Date: Tuesday 19 Jun 2018

Stress tests to unleash shareholder returns at RBS, Morgan Stanley says

(Sharecast News) - Upcoming stress test results should trigger the release of a large amount of pent-up regulatory capital at RBS, analysts at Morgan Stanley said as they bumped-up their target price for the shares.
Also, continued growth in its Retail arm and in mortgages was seen delivering compound annual growth of 3% over the next three years, alleviating margin pressures, facilitating a strong margin build and therefore capital returns.

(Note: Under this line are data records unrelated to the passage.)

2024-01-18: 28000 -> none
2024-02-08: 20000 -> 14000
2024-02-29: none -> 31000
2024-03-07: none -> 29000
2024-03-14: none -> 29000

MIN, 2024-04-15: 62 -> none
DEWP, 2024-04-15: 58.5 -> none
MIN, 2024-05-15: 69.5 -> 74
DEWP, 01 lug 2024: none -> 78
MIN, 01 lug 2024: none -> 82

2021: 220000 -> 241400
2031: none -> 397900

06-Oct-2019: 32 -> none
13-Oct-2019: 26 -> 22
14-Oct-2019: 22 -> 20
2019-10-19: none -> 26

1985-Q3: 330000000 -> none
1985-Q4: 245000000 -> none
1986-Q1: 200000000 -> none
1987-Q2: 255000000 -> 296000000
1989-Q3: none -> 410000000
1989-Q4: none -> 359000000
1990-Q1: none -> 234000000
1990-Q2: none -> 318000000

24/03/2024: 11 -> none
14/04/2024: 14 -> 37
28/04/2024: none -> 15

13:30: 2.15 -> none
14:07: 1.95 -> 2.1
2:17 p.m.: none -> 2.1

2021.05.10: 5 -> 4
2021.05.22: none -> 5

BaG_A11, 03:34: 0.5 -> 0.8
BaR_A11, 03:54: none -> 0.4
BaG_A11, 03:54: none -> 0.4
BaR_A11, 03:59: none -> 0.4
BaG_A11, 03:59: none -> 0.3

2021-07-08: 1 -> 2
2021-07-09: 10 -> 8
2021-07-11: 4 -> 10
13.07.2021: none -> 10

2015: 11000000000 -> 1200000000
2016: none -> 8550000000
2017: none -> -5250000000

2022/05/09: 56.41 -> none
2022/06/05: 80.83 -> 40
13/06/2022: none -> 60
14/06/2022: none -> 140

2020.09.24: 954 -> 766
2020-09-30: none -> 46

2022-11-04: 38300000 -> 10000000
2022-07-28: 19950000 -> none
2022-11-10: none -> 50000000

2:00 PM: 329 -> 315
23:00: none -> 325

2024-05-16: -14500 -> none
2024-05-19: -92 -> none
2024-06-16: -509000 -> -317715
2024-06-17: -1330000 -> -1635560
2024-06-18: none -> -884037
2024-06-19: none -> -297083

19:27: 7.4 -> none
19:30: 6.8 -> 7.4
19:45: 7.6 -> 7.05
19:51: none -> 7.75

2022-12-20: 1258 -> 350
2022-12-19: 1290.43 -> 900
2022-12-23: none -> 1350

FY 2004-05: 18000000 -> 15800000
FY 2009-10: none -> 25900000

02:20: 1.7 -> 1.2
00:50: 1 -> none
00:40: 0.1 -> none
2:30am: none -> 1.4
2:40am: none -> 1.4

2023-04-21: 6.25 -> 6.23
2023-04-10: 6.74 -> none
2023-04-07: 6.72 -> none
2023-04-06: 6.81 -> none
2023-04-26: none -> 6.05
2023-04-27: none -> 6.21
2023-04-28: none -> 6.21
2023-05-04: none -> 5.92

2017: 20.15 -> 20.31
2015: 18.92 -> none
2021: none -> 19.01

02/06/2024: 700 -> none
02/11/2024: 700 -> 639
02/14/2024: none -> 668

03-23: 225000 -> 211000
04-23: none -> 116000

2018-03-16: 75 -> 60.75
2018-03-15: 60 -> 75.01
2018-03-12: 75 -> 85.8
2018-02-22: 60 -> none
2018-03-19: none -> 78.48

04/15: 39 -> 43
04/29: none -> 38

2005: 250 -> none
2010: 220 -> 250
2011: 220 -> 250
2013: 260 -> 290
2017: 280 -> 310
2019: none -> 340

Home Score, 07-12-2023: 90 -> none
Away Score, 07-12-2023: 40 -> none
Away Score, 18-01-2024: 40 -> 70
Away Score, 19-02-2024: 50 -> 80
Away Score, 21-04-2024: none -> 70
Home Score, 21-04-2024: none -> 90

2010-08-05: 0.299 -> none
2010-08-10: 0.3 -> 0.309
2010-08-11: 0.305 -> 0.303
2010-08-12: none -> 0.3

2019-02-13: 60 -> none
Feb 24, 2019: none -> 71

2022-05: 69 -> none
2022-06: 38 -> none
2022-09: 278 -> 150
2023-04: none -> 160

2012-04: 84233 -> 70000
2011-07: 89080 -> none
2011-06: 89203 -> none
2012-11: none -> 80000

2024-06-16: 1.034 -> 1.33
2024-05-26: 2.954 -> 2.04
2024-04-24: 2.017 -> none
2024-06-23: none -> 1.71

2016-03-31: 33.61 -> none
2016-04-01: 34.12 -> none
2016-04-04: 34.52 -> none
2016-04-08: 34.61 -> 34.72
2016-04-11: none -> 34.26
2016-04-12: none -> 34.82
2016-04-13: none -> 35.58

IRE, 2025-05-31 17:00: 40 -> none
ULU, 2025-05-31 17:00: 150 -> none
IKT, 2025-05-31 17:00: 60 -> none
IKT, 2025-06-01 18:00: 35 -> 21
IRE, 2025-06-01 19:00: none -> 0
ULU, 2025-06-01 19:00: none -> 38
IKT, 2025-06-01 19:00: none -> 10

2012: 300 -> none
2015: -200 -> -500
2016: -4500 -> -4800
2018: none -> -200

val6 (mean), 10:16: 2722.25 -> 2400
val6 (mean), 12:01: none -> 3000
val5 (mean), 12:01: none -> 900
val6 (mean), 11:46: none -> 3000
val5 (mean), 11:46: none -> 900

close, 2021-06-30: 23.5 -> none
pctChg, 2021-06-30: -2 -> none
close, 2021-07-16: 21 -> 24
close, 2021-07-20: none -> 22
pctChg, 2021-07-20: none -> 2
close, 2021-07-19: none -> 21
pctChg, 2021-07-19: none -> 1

Together with the lender's existing room to manoeuvre when it comes to improving the efficiency of its capital structure, that should allow for a normal dividend payout of 40%, special dividends, and a £2.0bn share buyback programme.

Combined, their expectation was that those factors would drive total shareholder returns of 23% between 2018 and 2020.

Hence their decision on Tuesday to boost their target price for the shares from 315p each to 335p, while reiterating their 'overweight' stance on the same.

"RBS remains our preferred UK domestic name. The stock is trading on 9x adjusted earnings vs. the sector on 11.7x while offering one of the highest shareholder return profiles in Europe together with Lloyds and Nordic banks. We would regard an interim dividend as a show of confidence from the regulator and a catalyst for the stock," they said.

Critical to their investment thesis, on Morgan Stanley's estimates RBS was sporting a 2018 common equty Tier 1 capital ratio of 16.4%, versus their estimate of a steady-state requirement for 13.5%.

Hence, once it passed those stress tests, RBS should be able to pay-out "at least" 100% of its projected earnings for 2019/2020 in the form of dividends.

On top of that, the broker believed there was room to call, tender or redeem £6.0bn-worth of the legacy £18.0bn of subordinated debt instruments sitting on its balance sheet.

That might save it about £200m over the next three years, Morgan Stanley said, which its analysts had previously not factored-in.

"Beyond that we see further room to go as AT1s and more Tier 2 instruments get refinanced," they added.

RBS was unlikely to act imminently, the analysts explained, given current cash prices.

But the $6.425%, $7.648% Tier 1s and the $7.125% and $7.75% Tier 2s issued by RBS NV were all deemed "attractive tender opportunities".